(Records excerpted from a collection)
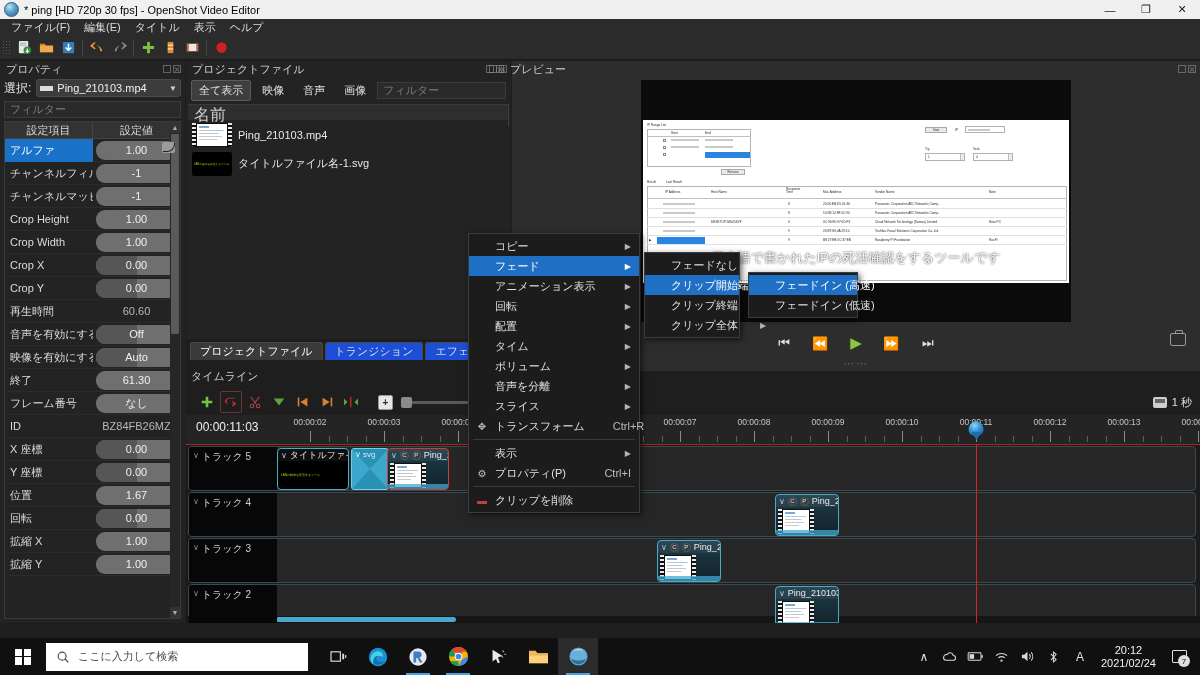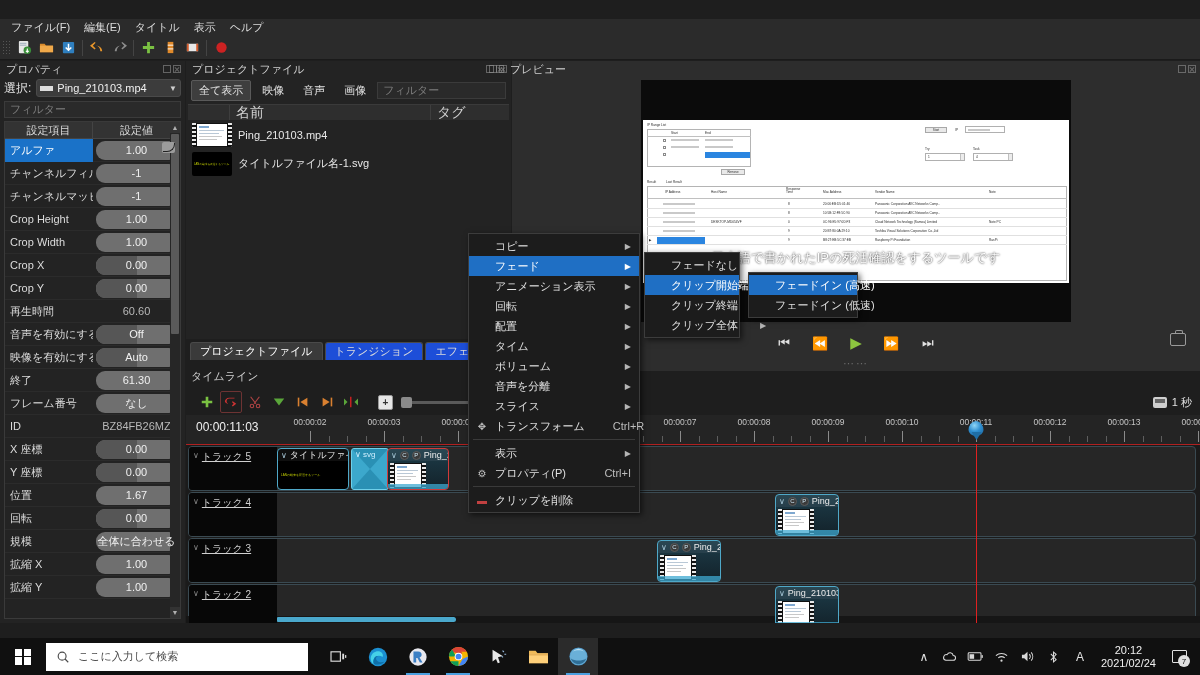--- a/index.html
+++ b/index.html
@@ -407,6 +407,15 @@
 
 <div id="app">
 
+  <div class="titlebar">
+    <div class="title-icon"></div>
+    <div class="title-text">* ping [HD 720p 30 fps] - OpenShot Video Editor</div>
+    <div class="win-btns">
+      <div class="win-btn">—</div>
+      <div class="win-btn">❐</div>
+      <div class="win-btn close">✕</div>
+    </div>
+  </div>
 
   <div class="menubar">
     <div class="mi">ファイル(F)</div>

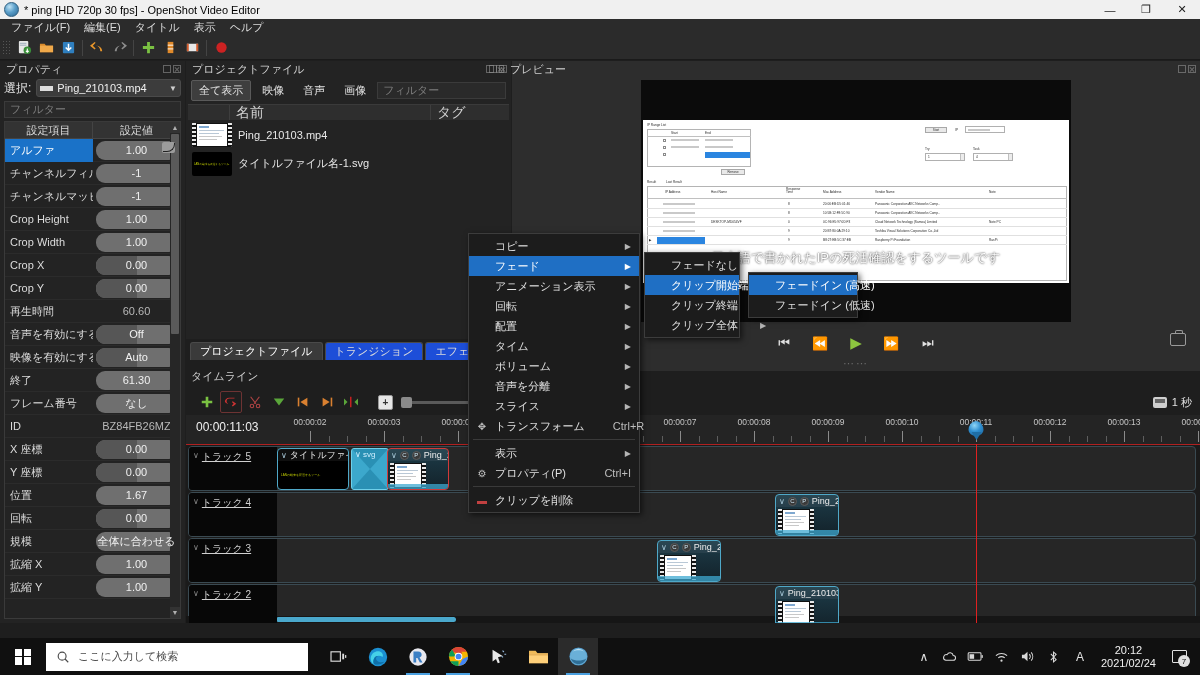--- a/index.html
+++ b/index.html
@@ -158,7 +158,7 @@
     display: flex; align-items: center; padding: 0 5px; font-size: 11px; color: #7d7d7d;
   }
   .pf-list { margin: 0 2px; border-top: 1px solid #3a3a3a; }
-  .pf-head { display: flex; height: 15px; background: #2e2e2e; font-size: 14px; color: #d0d0d0; }
+  .pf-head { display: flex; height: 15px; background: #2e2e2e; font-size: 16px; color: #d0d0d0; flex-direction: column; }
   .pf-head .c0 { width: 42px; border-right: 1px solid #3e3e3e; }
   .pf-head .c1 { flex: 1; padding-left: 6px; border-right: 1px solid #3e3e3e; display: flex; align-items: center; }
   .pf-head .c2 { width: 78px; padding-left: 6px; display: flex; align-items: center; }

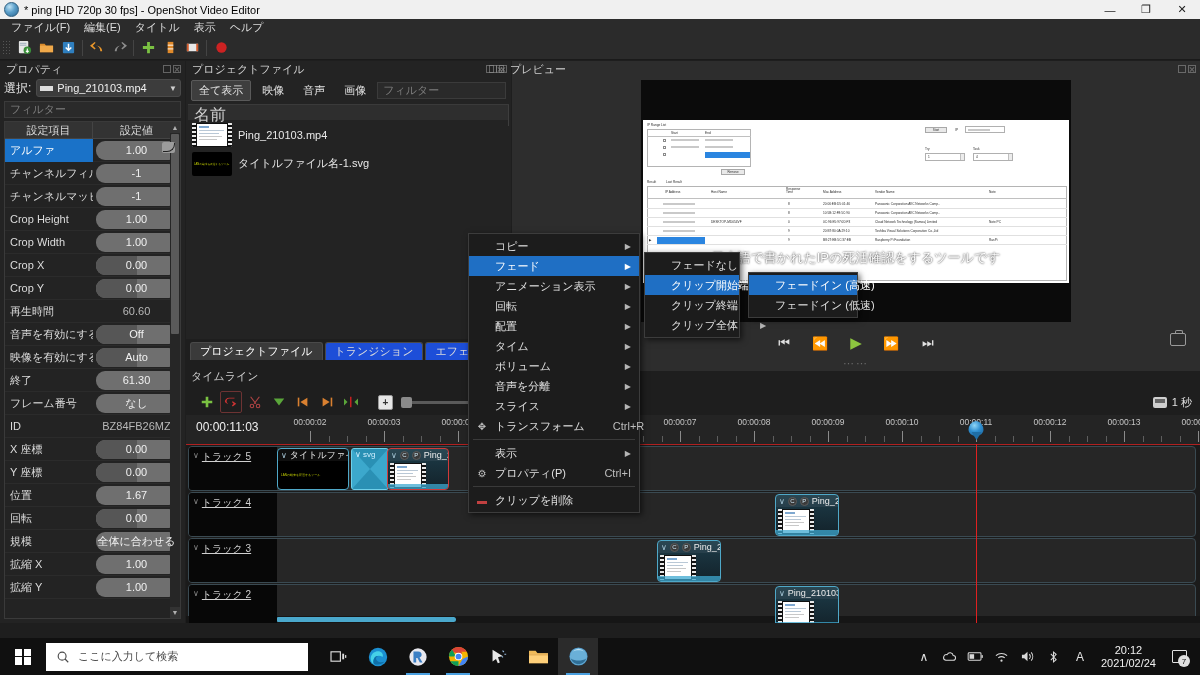--- a/index.html
+++ b/index.html
@@ -310,7 +310,7 @@
     z-index: 3;
   }
   .trk-caret { color: #8a8a8a; font-size: 8px; margin-top: 1px; }
-  .trk-name { font-size: 10px; color: #d0d0d0; text-decoration: underline; }
+  .trk-name { font-size: 10px; color: #d0d0d0; }
   .clip {
     position: absolute; top: 1px; height: 42px; border: 1px solid #4fa8c8; border-radius: 4px;
     background: linear-gradient(#1d3c49, #13222a); overflow: hidden; z-index: 4;

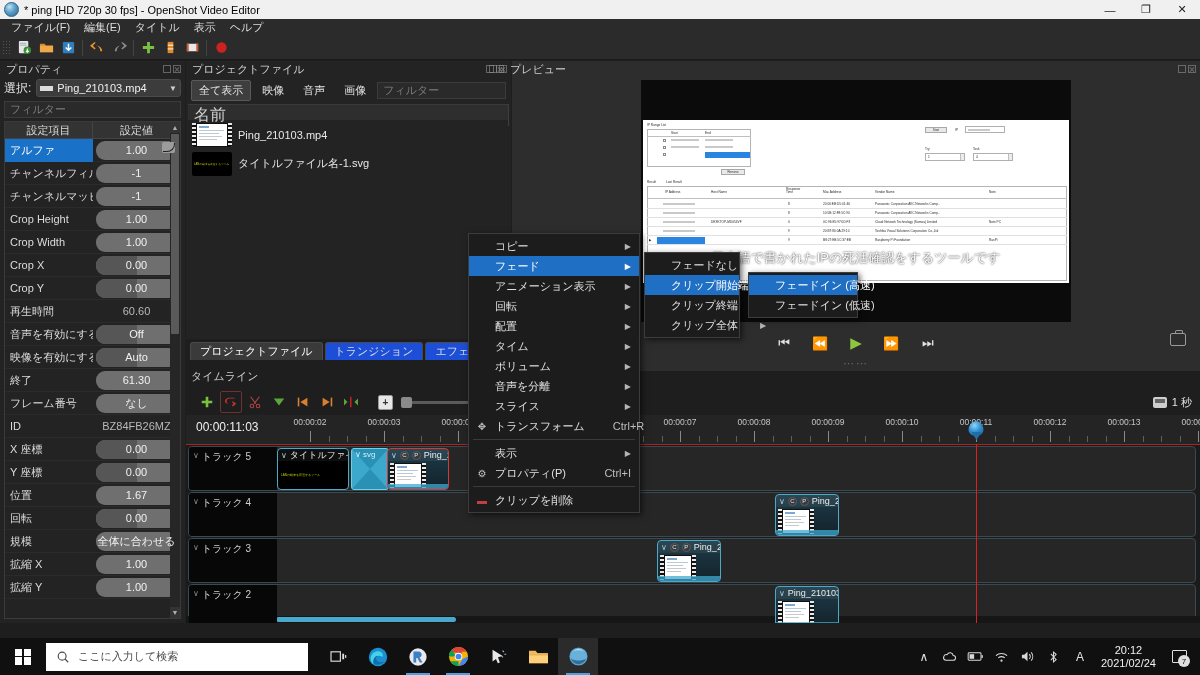--- a/index.html
+++ b/index.html
@@ -638,14 +638,6 @@
             <div class="pv">
               <div class="pill half">
                 <span>0.00</span>
-              </div>
-            </div>
-          </div>
-          <div class="prow">
-            <div class="pk">規模</div>
-            <div class="pv">
-              <div class="pill">
-                <span>全体に合わせる</span>
               </div>
             </div>
           </div>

**Work instructions:**
Print every record above exactly, with no pictures.

**Task result:**
--- a/index.html
+++ b/index.html
@@ -407,6 +407,15 @@
 
 <div id="app">
 
+  <div class="titlebar">
+    <div class="title-icon"></div>
+    <div class="title-text">* ping [HD 720p 30 fps] - OpenShot Video Editor</div>
+    <div class="win-btns">
+      <div class="win-btn">—</div>
+      <div class="win-btn">❐</div>
+      <div class="win-btn close">✕</div>
+    </div>
+  </div>
 
   <div class="menubar">
     <div class="mi">ファイル(F)</div>

--- a/index.html
+++ b/index.html
@@ -158,7 +158,7 @@
     display: flex; align-items: center; padding: 0 5px; font-size: 11px; color: #7d7d7d;
   }
   .pf-list { margin: 0 2px; border-top: 1px solid #3a3a3a; }
-  .pf-head { display: flex; height: 15px; background: #2e2e2e; font-size: 14px; color: #d0d0d0; }
+  .pf-head { display: flex; height: 15px; background: #2e2e2e; font-size: 16px; color: #d0d0d0; flex-direction: column; }
   .pf-head .c0 { width: 42px; border-right: 1px solid #3e3e3e; }
   .pf-head .c1 { flex: 1; padding-left: 6px; border-right: 1px solid #3e3e3e; display: flex; align-items: center; }
   .pf-head .c2 { width: 78px; padding-left: 6px; display: flex; align-items: center; }

--- a/index.html
+++ b/index.html
@@ -310,7 +310,7 @@
     z-index: 3;
   }
   .trk-caret { color: #8a8a8a; font-size: 8px; margin-top: 1px; }
-  .trk-name { font-size: 10px; color: #d0d0d0; text-decoration: underline; }
+  .trk-name { font-size: 10px; color: #d0d0d0; }
   .clip {
     position: absolute; top: 1px; height: 42px; border: 1px solid #4fa8c8; border-radius: 4px;
     background: linear-gradient(#1d3c49, #13222a); overflow: hidden; z-index: 4;

--- a/index.html
+++ b/index.html
@@ -638,14 +638,6 @@
             <div class="pv">
               <div class="pill half">
                 <span>0.00</span>
-              </div>
-            </div>
-          </div>
-          <div class="prow">
-            <div class="pk">規模</div>
-            <div class="pv">
-              <div class="pill">
-                <span>全体に合わせる</span>
               </div>
             </div>
           </div>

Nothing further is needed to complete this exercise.